Requirement
Find the line that contains "rotation speed of encoder." in the entries below. Restate it and every line after it, word for word, with no pictures.

Change detection outputs:
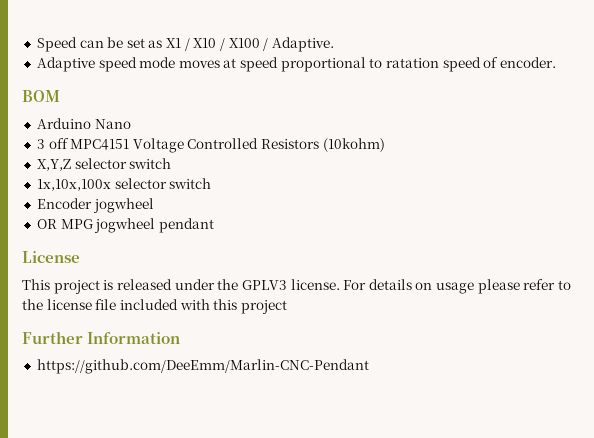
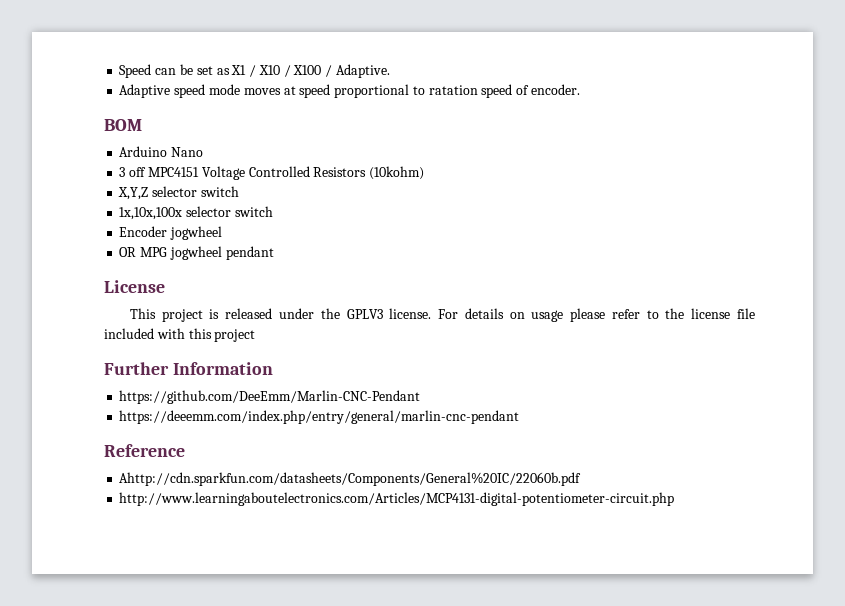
+ https://deeemm.com/index.php/entry/general/marlin-cnc-pendant
+ Reference
+ Ahttp://cdn.sparkfun.com/datasheets/Components/General%20IC/22060b.pdf
+ http://www.learningaboutelectronics.com/Articles/MCP4131-digital-potentiometer-circuit.php

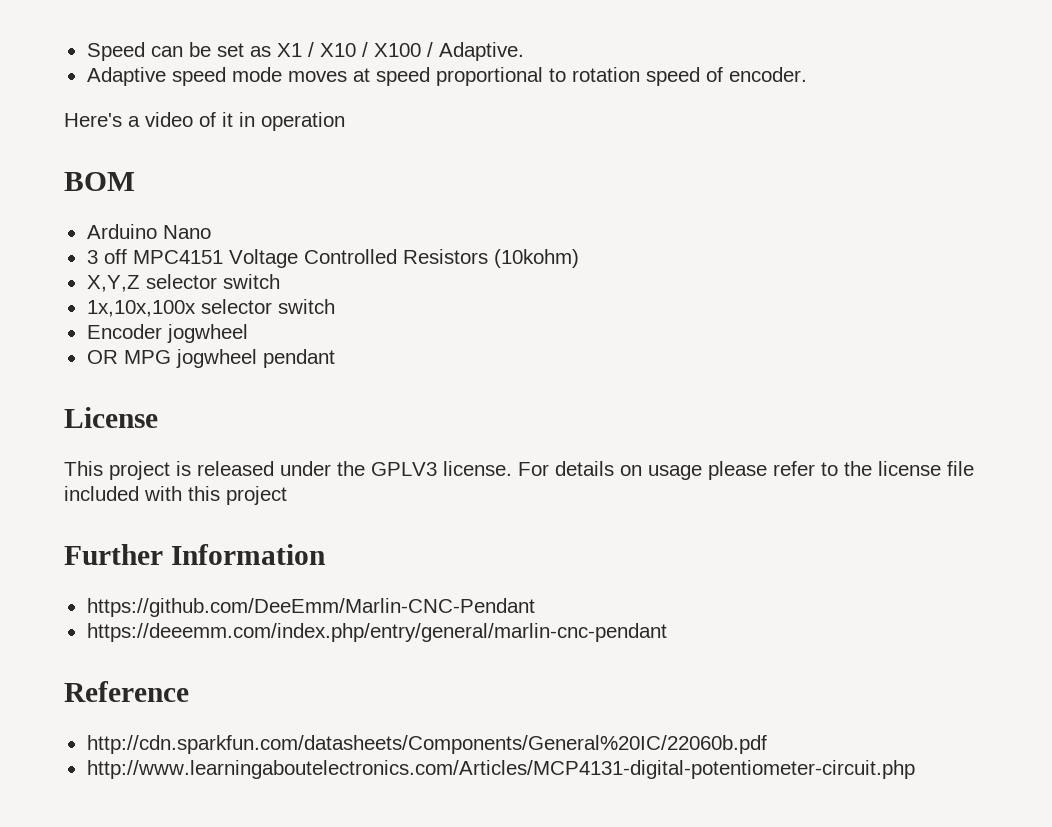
- Adaptive speed mode moves at speed proportional to ratation speed of encoder.
+ Adaptive speed mode moves at speed proportional to rotation speed of encoder.
+ Here's a video of it in operation
- Ahttp://cdn.sparkfun.com/datasheets/Components/General%20IC/22060b.pdf
+ http://cdn.sparkfun.com/datasheets/Components/General%20IC/22060b.pdf

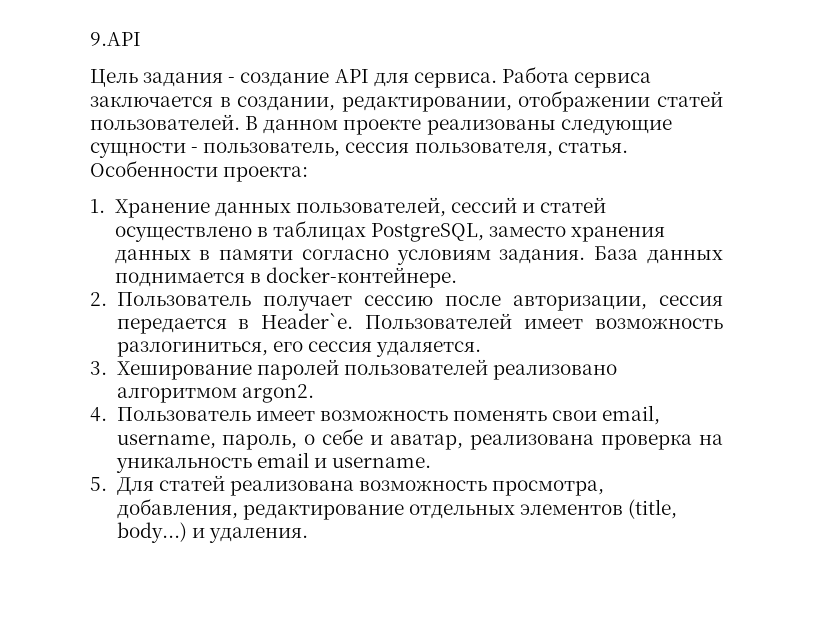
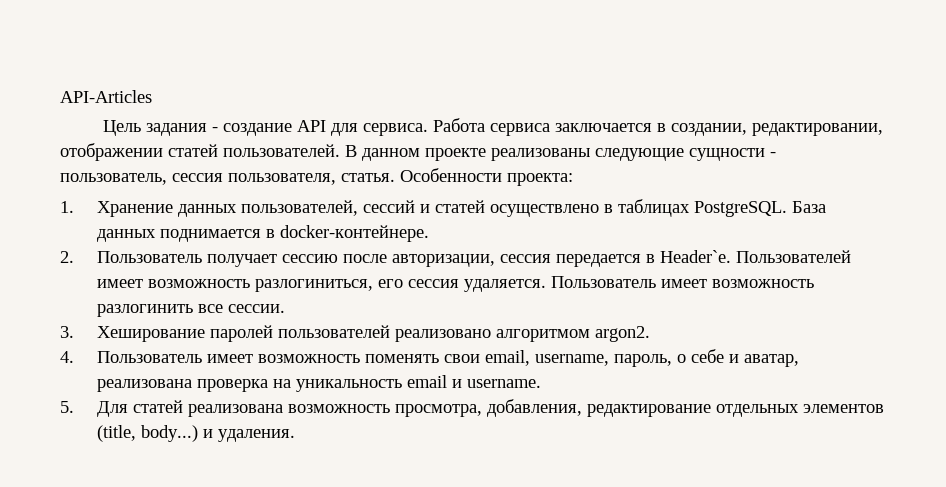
- 9.API
+ API-Articles
- 1. Хранение данных пользователей, сессий и статей осуществлено в таблицах PostgreSQL, заместо хранения данных в памяти согласно условиям задания.
+ 1. Хранение данных пользователей, сессий и статей осуществлено в таблицах PostgreSQL.
+ Пользователь имеет возможность разлогинить все сессии.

Your response
+ Adaptive speed mode moves at speed proportional to rotation speed of encoder.
+ Here's a video of it in operation
- Ahttp://cdn.sparkfun.com/datasheets/Components/General%20IC/22060b.pdf
+ http://cdn.sparkfun.com/datasheets/Components/General%20IC/22060b.pdf

- 9.API
+ API-Articles
- 1. Хранение данных пользователей, сессий и статей осуществлено в таблицах PostgreSQL, заместо хранения данных в памяти согласно условиям задания.
+ 1. Хранение данных пользователей, сессий и статей осуществлено в таблицах PostgreSQL.
+ Пользователь имеет возможность разлогинить все сессии.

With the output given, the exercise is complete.